It is finally friday and it is time for an update on the hydrogen market. We are gaining more and more international readers, and from this week we will write the news in English to reach a broader audience. First out in this weeks update is HyFuel aiming for establishing of a hydrogen production plant in Florø. We can also read about planned hydrogen production facilities abroad, Norwegian companies that want to build a dual-cable for hydrogen and electricity, and ZERO’s challenge to Norwegian Government.
Joint venture for hydrogen in Florø, Norway
INC Invest AS and Sogn og Fjordane Energi AS have founded the company HyFuel aiming for establishing of a hydrogen production plant in Fjord Base in Florø. The building of the plant at Fjord Base is planned to commence during 2021. The company will supply hydrogen and Liquid Organic Hydrogen Carrier (LOHC) to the maritime industry in Norway and internationally.
HyFuel will develop, own and operate the plant for the production of hydrogen and LOHC, as well as the delivery and utilisation of the by-products oxygen and heat. Gasnor is invited to be an equal co-owner of the company.
Green hydrogen facility in North Sea Port
VOLTH2 will build a green hydrogen plant with storage, refuelling and distribution facilities in North Sea Port in Vlissingen, Netherlands. The company envisages the construction of a 25 MW electrolysis unit with production capacity of 3600 tonnes of green hydrogen annually.
Local filling stations can also be supplied by the integrated hydrogen storage. The facility can in the long term be expanded up to 100 MW with a potential of 14 000 tonnes green hydrogen annually.
Largest PEM electrolyser in the United States
Cummins Inc., global technology and power solution provider, will provide its five megawatt PEM electrolyser to enable renewable hydrogen for the Douglas County Public Utility District in Washington state. The electrolyser is expected to be operational in 2021 at the Baker Flats Industrial Park.
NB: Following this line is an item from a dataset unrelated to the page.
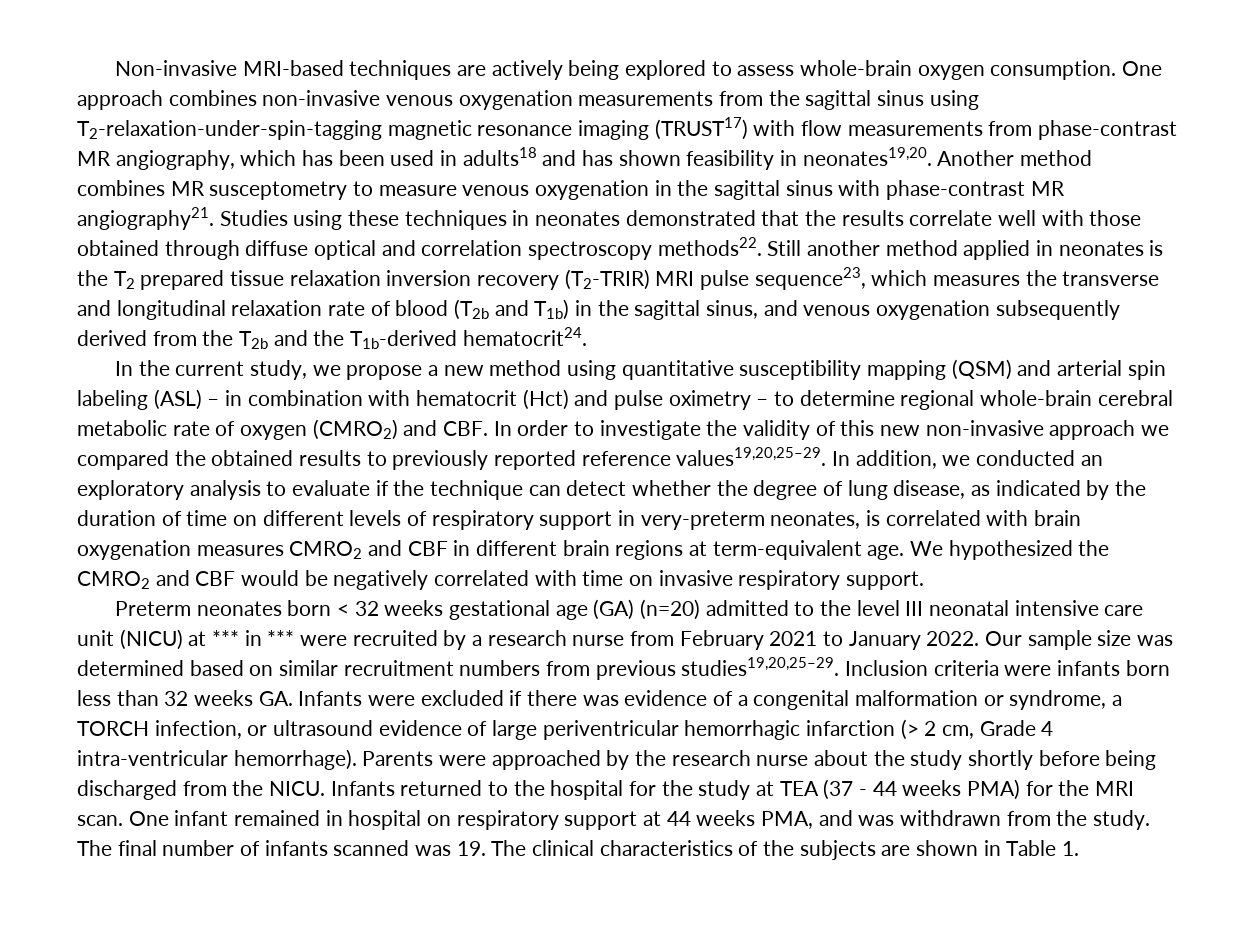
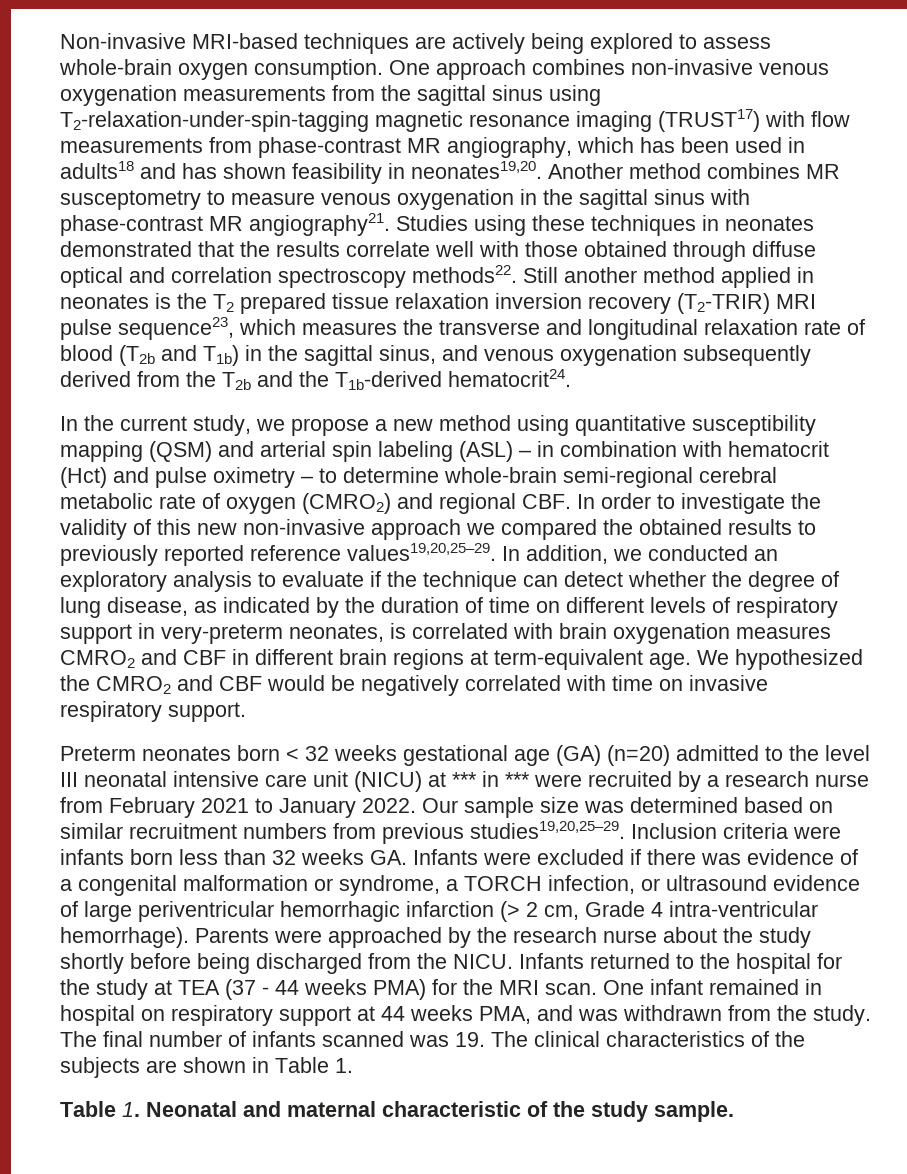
- In the current study, we propose a new method using quantitative susceptibility mapping (QSM) and arterial spin labeling (ASL) – in combination with hematocrit (Hct) and pulse oximetry – to determine regional whole-brain cerebral metabolic rate of oxygen (CMRO2) and CBF. In order to investigate the validity of this new non-invasive approach we compared the obtained results to previously reported reference values19,20,25–29.
+ In the current study, we propose a new method using quantitative susceptibility mapping (QSM) and arterial spin labeling (ASL) – in combination with hematocrit (Hct) and pulse oximetry – to determine whole-brain semi-regional cerebral metabolic rate of oxygen (CMRO2) and regional CBF. In order to investigate the validity of this new non-invasive approach we compared the obtained results to previously reported reference values19,20,25–29.
+ Table 1. Neonatal and maternal characteristic of the study sample.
The electrolyser will be powered by hydroelectricity producing green hydrogen with no emissions.
The new green hydrogen facility allows Douglas County PUD to manufacture commercial hydrogen using electrolysis to harvest hydrogen from water from Wells Dam on Columbia River. They want to store the excess energy that they would typically sell off to the market at a financial loss, or not harness at all. The hydrogen also creates new market opportunities outside their typical service area.
Dual delivery of hydrogen and electricity from offshore parks
Nexans and Sintef want to make a submarine cable with dual delivery of hydrogen and electricity. The project goes under the name Hydro-El, and the companies wants to make a dynamic system that can transport both hydrogen and electricity. They want to make a movable umbilical (a control cable). There is no offshore infrastructure for hydrogen transport today. Usually hydrogen is transported by pipes onshore or by ship.
There are several challenges transporting hydrogen: both hydrogen embrittlement and ocean motions has to be considered in the design of the cable. An umbilical is built of several smaller individual elements that are twisted together to make it more flexible. Submarine cables are one of six attractive business areas in Norway, according to the newly presented NHO’s report from last weeks news.
Hydrogen can cut millions of tons of CO2
ZERO present three points that has to be implemented to realise hydrogen projects: Tools for new value chains in the industry, a market for zero emissions materials, and a strategic commitment in the Norwegian climate policy.
The worlds first pilot project for zero emission steel production opened last week, and many important hydrogen projects is planned in Norway as well. The risk of such projects are reduced through financial support, development of value chains, access to risk capital and greener export financing. ZERO is challenging the Norwegian government and policy makers to exploit the opportunity to make a business of the Norwegian climate policy, emphasising hydrogen as an obvious opportunity.